Twenty-first century western culture is often proclaimed the most distracted in history. Having not lived in many other centuries, I can neither confirm or deny the assertion. But I can testify that distraction, noise, overwhelm, hurry, and a pinging iPhone are serious factors in everyday life. Whether I’m trying to put sustained thought into my work, track with a meandering friend, or be still in God’s presence, focused attention seems costly and, at times, elusive.
I’m not alone, of course. A spate of recent business management books (including helpful offerings like Greg McKeown’s Essentialism and Cal Newport’s Deep Work) diagnose and aim to treat our Distraction Sickness. We’re urged to pare down our commitments, schedule sacrosanct blocks of uninterrupted work time, and use social media and email only at controlled intervals. McKeown suggests that we shouldn’t automatically pull out our smart phones even during idle times (like in a line-up at the bank), but rather intentionally push against the compulsion to distract ourselves and develop new habits of stillness, patience, and thoughtfulness.
It’s easy to think of technology as the viral agent in our Distraction Sickness, and in many respects, it is. But Joshua Rothman, a writer for The New Yorker, points out that there are actually two possible explanations for the growth of distraction. The first, indeed, is material — we live in a society “designed to distract us” in relentless (and ever-increasing) ways.
But Rothman argues the second possible cause is spiritual — that “we’re distracted because our souls are troubled.” He notes that this problem predates the advent of the smart phone — in the seventeenth century Pascal observed that “all men’s miseries derive from not being able to sit in a quiet room alone.” Of course, Rothman could just as easily sourced an even earlier documentation of the problem. “Why, my soul, are you downcast?” asks the psalmist. “Why so disturbed within me?” (Ps 42:11)
It seems that the material and spiritual are explanations not in competition, but in cahoots. Our souls are restless (as Augustine self-diagnosed in the late-fourth century). Instead of finding real rest in our Creator, we create ever-evolving distractions, which in turn make us ever more restless.
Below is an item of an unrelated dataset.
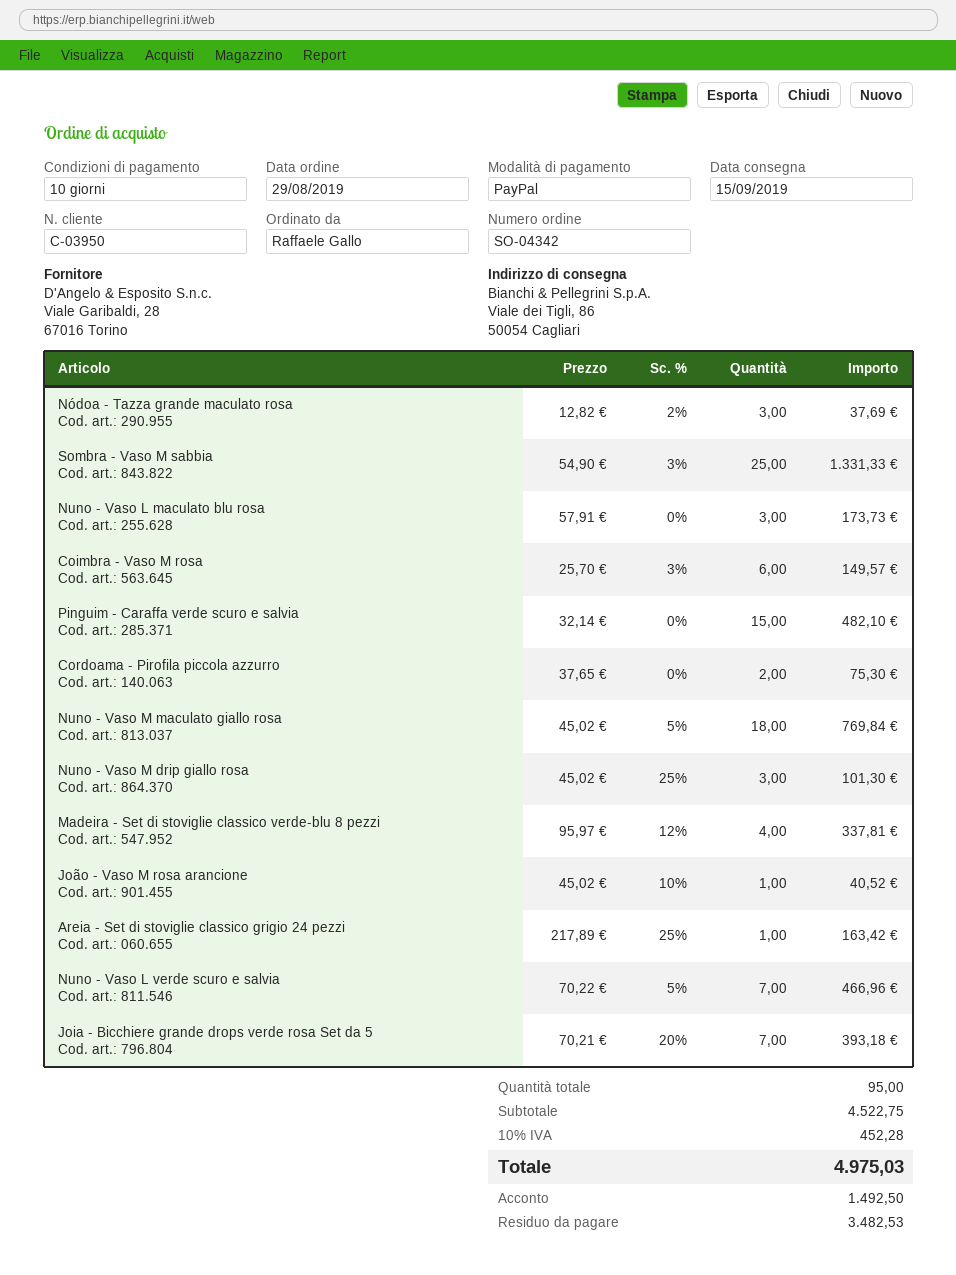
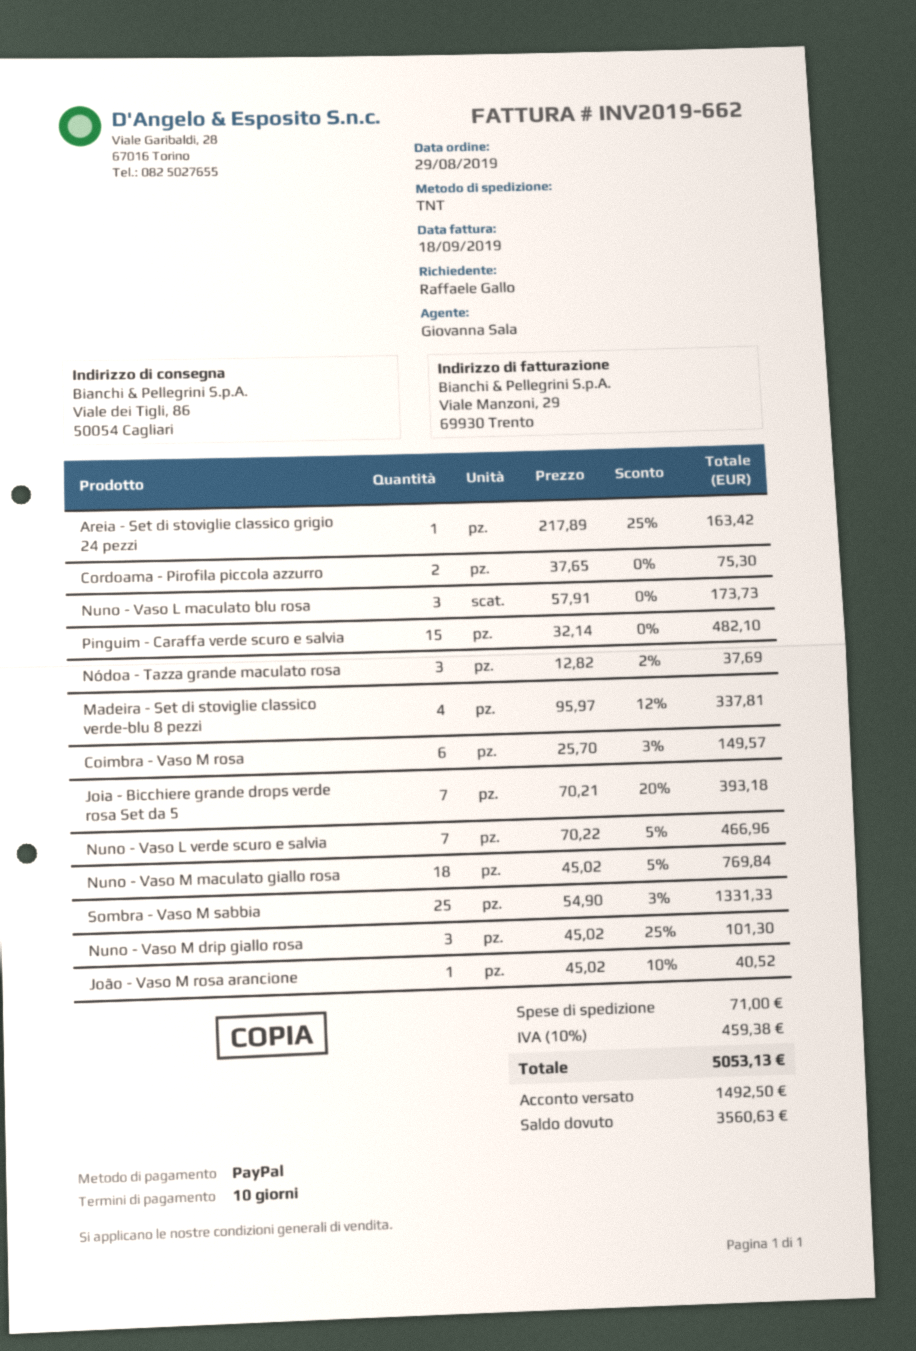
shipping: none -> 71.00
tax: 10% = 452.28 -> 10% = 459.38
total: 4975.03 -> 5053.13
balance: 3482.53 -> 3560.63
If we are the most distracted culture in history, it’s likely because we’ve had so many centuries to get good at distraction.
This cycle of distraction is so entrenched that it’s easy to think it can never be changed. But before we resign ourselves to lives of scattered diffusion, it would be good to spend some time in Romans 6. The Apostle Paul reminds us repeatedly that we are no longer slaves to any form of sin. But there’s a catch. Sin no longer masters us because we are now slaves to righteousness (Rom 6:18). Perhaps we will never shake our compulsion to distraction until we are captured by something more compelling.
In my work with Renovaré (an organization that exists to encourage healthy Christian spiritual formation), I’ve met folks who seem to have been healed from Distraction Sickness. One of them is Chris Hall, the man I mentioned at the beginning of this piece. Despite (or rather because of) the many demands on his time, Chris begins every day in extended silence, attending to the still small voice so that he’ll be able to stay in dialogue with God the rest of his busy day.
Another hopeful example is Trevor Hudson (a South African preacher and author who teaches at the Renovaré Institute). Recently I asked Trevor how he came to be so strikingly unhurried with people. He told me that he’d been on a conscious journey with God of learning to be present—to himself, to other people, and to God. His un-distractedness is a by-product of that desire to be present, rather than the other way around.
I think Trevor is onto something. If I can be, as Paul puts it in Romans, “alive to God” (6:11)— fully awake and present to his presence within me, within the world he’s made, and within other people — perhaps I can, slowly and surely, become “dead to distraction.” And that’s the sort of death which I can appropriately call “good.”